Class Action: GE Operates Illegal Monopoly Over Servicing of GE Gas Anesthesia Machines
by Erin Shaak
Monroe County Health Care Authority D/B/A Monroe County Hospital v. General Electric Co., Inc. et al
Filed: March 14, 2019 ◆§ 1:19cv10485
General Electric Company faces a proposed class action lawsuit filed by an Alabama hospital that claims GE's anticompetitive conduct has caused healthcare providers to pay inflated prices for the maintenance and servicing of GE gas anesthesia machines.
General Electric Company GE Healthcare Inc. Datex-Ohmeda, Inc.
Massachusetts
General Electric Company, Inc. and two subsidiaries face a proposed class action lawsuit filed by an Alabama hospital that claims the companies’ anticompetitive conduct has caused healthcare providers to pay inflated prices for the maintenance and servicing of GE gas anesthesia machines. According to the lawsuit, GE has been restricting the ability of independent service organizations (ISOs) to operate in the market by limiting their access to necessary parts and training. Absent healthy competition, the lawsuit alleges, GE has been able to charge supracompetitive prices for the servicing of its gas anesthesia machines.
In April 2011, GE appointed Alpha Source, Inc. as the exclusive distributor of GE parts to ISOs, the lawsuit explains. Alpha Source, however, does not keep a full inventory of GE parts, the suit says, and charges a premium price—approximately 18 to 20 percent above GE’s published list price—for the parts it does have. If a part is not in stock and needs to be ordered overnight from GE, the ISO is allegedly required to pay a premium price along with a flat $1,000 fee, regardless of actual shipping costs. It’s this difficulty in accessing necessary repair components, the plaintiff argues, that above all else puts ISOs in an unfortunate predicament.
“Because timely access to required parts is necessary for servicing, this lack of access has harmed ISOs’ ability to provide the same quality of servicing as GE does,” the complaint reads.

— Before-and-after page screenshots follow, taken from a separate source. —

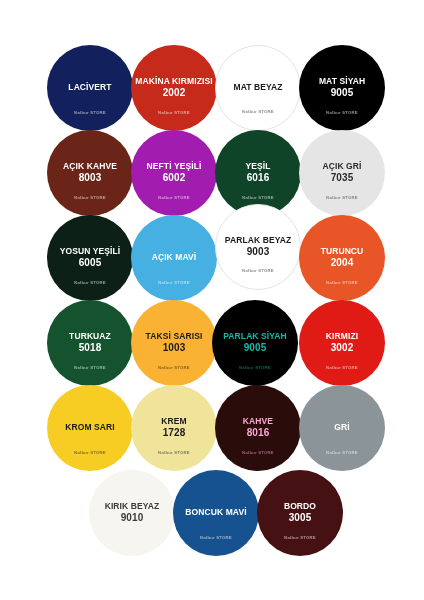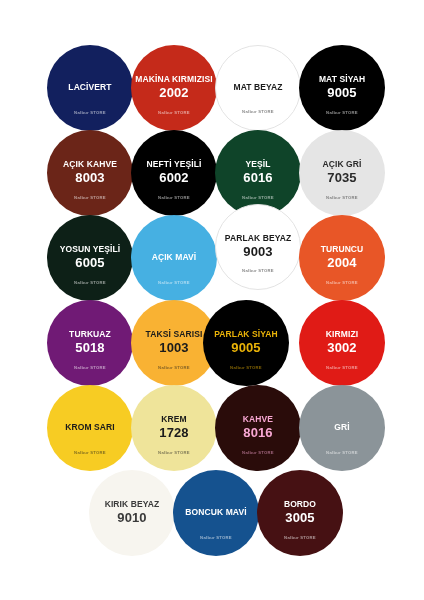"2002" .swatch-code { font-size: 13px -> 10px }
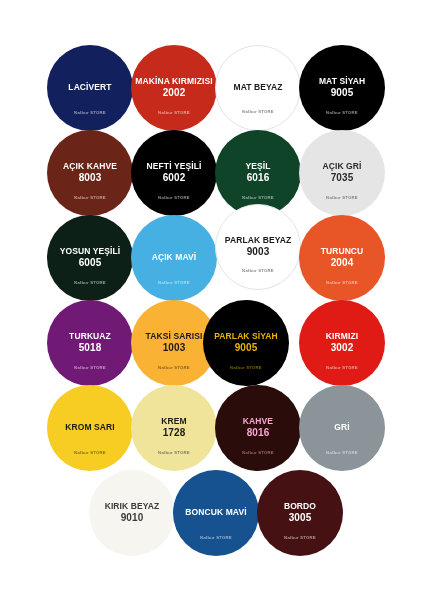"NEFTİ YEŞİLİ" div.swatch { background: #000000 -> #a21caf }
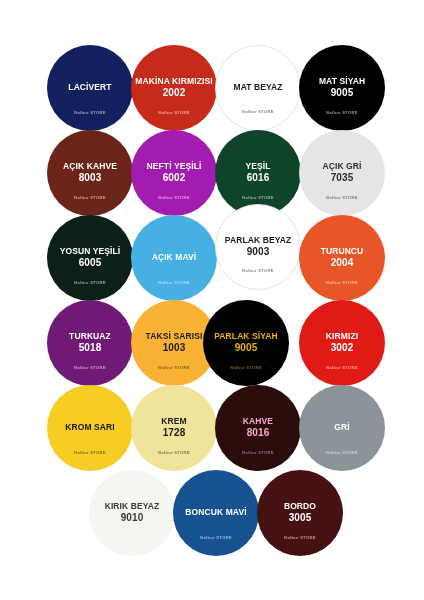"TURKUAZ" div.swatch { background: #701a75 -> #14532d }
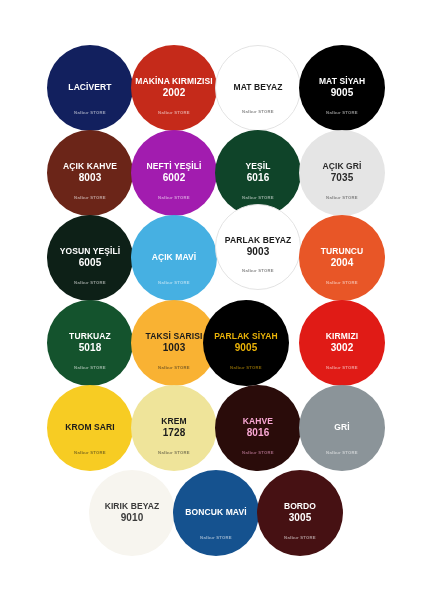"PARLAK SİYAH" div.swatch { color: #eab308 -> #14b8a6; left: 203px -> 212px }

Moreover, GE in 2013 began restricting ISOs’ access to training courses on how to service GE anesthesia machines, the case states. The company allegedly shut down all of its training facilities to ISOs for “nearly a year” and, in October 2014, reopened just one facility with “new, restrictive policies.” The suit says GE frequently hinders ISOs’ ability to complete training by canceling or overbooking its courses, refusing to enroll ISOs in courses for newer machines, and requiring that ISOs disclose “numerous competitively-sensitive details” about their customers’ businesses during the application process.
The defendants’ allegedly anticompetitive conduct, the case says, has caused healthcare providers to pay inflated prices for the servicing of their GE anesthesia machines, as ISOs have been unable to provide lower-cost alternatives as they had in the past.
The suit points out that another lawsuit, Red Lion Medical Safety, Inc. v. General Electric Company, et al., was filed against GE in May 2015 over similar allegations and is currently awaiting final judgment.